Внутри себя всё меркло близоруко...

 

Вдовецк

 

Двенадцать стихов назад

Косилась звезда на сад –

Из вечности на листву.

Садилась жена на стул

И в руки брала шитьё.

И вроде бы смерть – житьё,

И смех тишины поверх.

Не то чтобы свет померк,

А так, словно нелюдь, пьём.

 

Как будто на всё есть бронь –

На комнату с тем добром,

На стойкую связь времён.

Настолько, что лезь с ремнём,

Но крюк к потолку приник,

А с горлом не сцепишь крик.

И сляжешь молчать на моль,

А сядешь мычать – немой.

Не молишься – так кури...

 

И надо бы пол помыть.

Помыть. По стеклу поныть.

И взглядом скоблить окно.

Темнее всего темно,

Когда из окна и нет –

Глядят на тебя в ответ.

Глядят, но незрячий – кто?

Левкас – непрозрачный тон.

На то есть прозрачный свет.

 

Но лёгок, как на помин,

Жена примеряет нимб,

И рядится в два крыла.

Такая любовь была –

По пятницам и в шабат:

Звезды не объять в шагах...

Сказал бы идти – идём.

Да, вроде, и смерть – житьё,

И как-то сошлась на швах.

 

Под небом с полумесяцем-эмблемой

 

Когда пустырник выстелит пустырь,

И плод-ценобий, дробный плод эремов*,

Уцепится за краешек версты, –

Протянутой над городом на бренном,

На бреющем полете ангелка.

Прервётся связь в моём микрорайоне.

Асфальт раскрасят охрою мелка.

Присядет день в Маркизовом проёме

И будет кораблям давить гудки,

И будет тонкой женщине случайной

Водить по волосам, все завитки –

Перебирая / отблески сличая.

 

Я, отодвинув краешек гардин,

Взгляну опять на то, как свет един,

Закат едим и давимся лучами…

_____

* односеменные части чашечки пустырника

 

Двенадцатого город умирал.

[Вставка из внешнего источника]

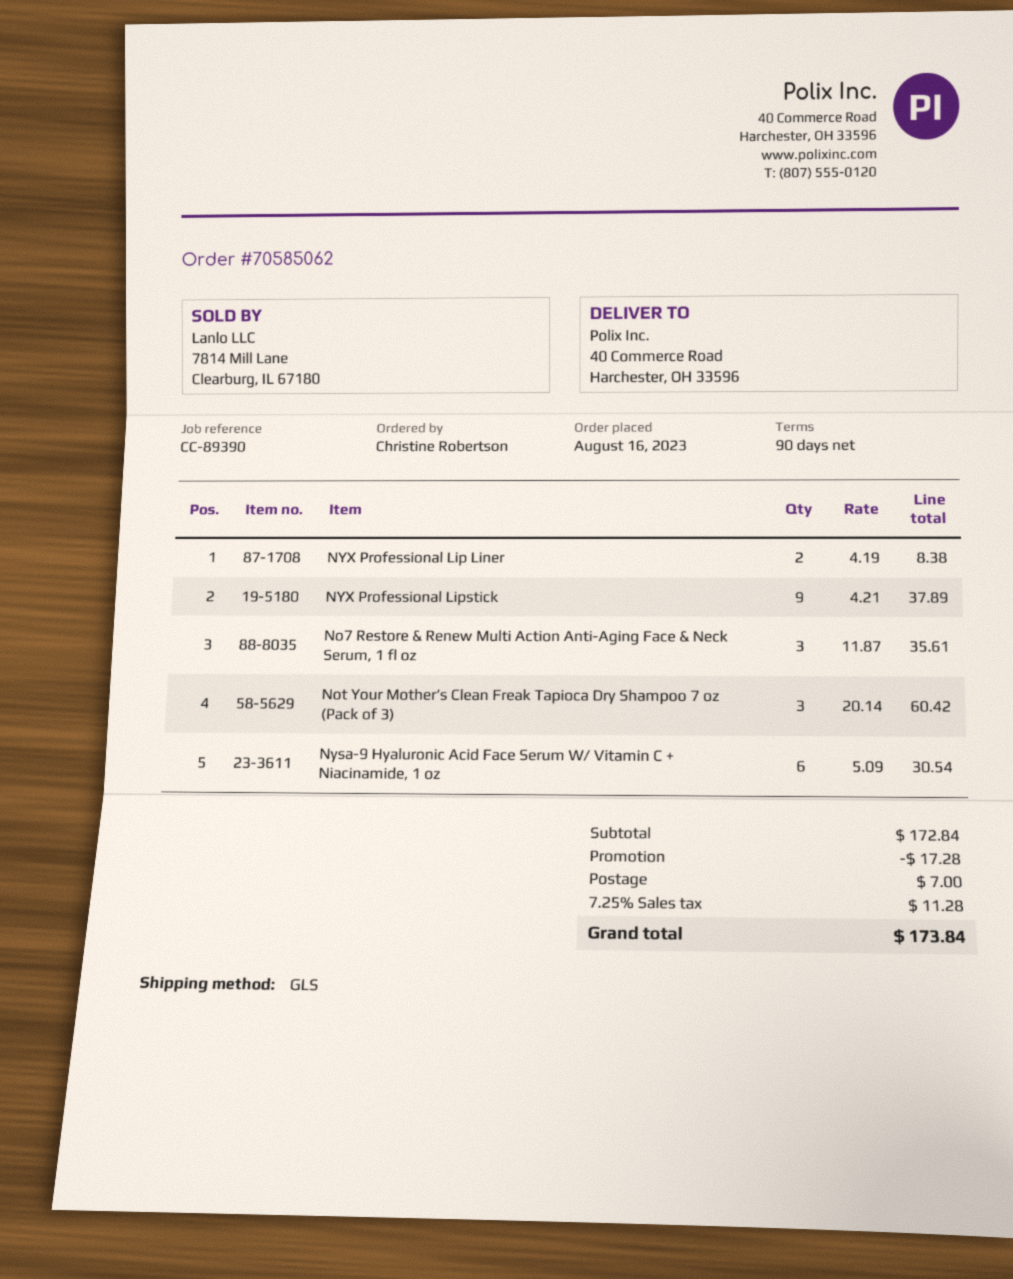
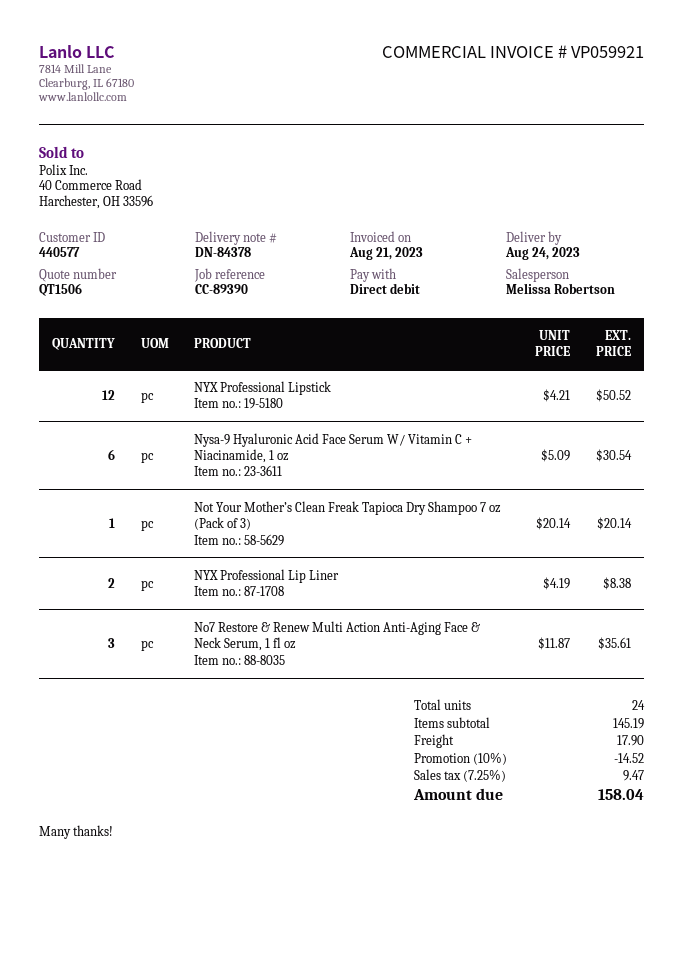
NYX Professional Lipstick: 9 x 4.21 = 37.89 -> 12 x 4.21 = 50.52
Not Your Mother’s Clean Freak Tapioca Dry Shampoo 7 oz (Pack of 3): 3 x 20.14 = 60.42 -> 1 x 20.14 = 20.14
subtotal: 172.84 -> 145.19
discount: 17.28 -> 14.52
shipping: 7.00 -> 17.90
tax: 7.25% = 11.28 -> 7.25% = 9.47
total: 173.84 -> 158.04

О чуваке

 

Двенадцатого город умирал.

Толпа громила памятники бывших.

Беспомощный суровый адмирал

Трещал по швам, а жизнь срывалась с дышла.

А тех, кто был носат и шепеляв,

И тех, кто упирался в кардигане –

Топтали смачно в розовых соплях

До бурого измора в содроганьях.

И чёртово вертелось колесо.

Горели лавки, банки и аптеки.

Был бесполезен ригельный засов

От оглашённых факельной потехи.

Но в самом пекле самого огня

На этаже, где, сделав передышку,

Бог затаился в комнате, склонясь

Над чуваком с принимбовою стрижкой,

Металось голуБИКое перо

Над прописью в пророческом экстазе.

А где-то вырубали топором,

Забыв афористические связи.

Чувак писал. Из недр его земных

Рождался мир – небесный и священный,

А Бог, что этот мир давал взаймы,

Стоял и плакал в том же помещеньи.

Здесь не было строки от сих до сих.

И никогда курсив таким не будет.

И где-то в темноте кончался стих,

Цепляясь за возможность высших судеб.

 

Нет. Невозможно вытянуть из шва

Своей судьбы логическую нитку.

Кибиров, Айзенберг и даже Шваб

Завидовать не станут и не вникнут,

Что в этот день – двенадцатый, чумной,

В далёкой немосквой тьмутаракани

Писался стих такой величиной,

Которую в лито не знали ране...

 

Но с лестницы доносится угар

И крики распоясавшихся граждан.

Бог восхищенно терпит на губах

Осадок в послевкусии бумажном.

Потом проводит в памяти черту...

Крепись, Чувак... Ату его, Ату!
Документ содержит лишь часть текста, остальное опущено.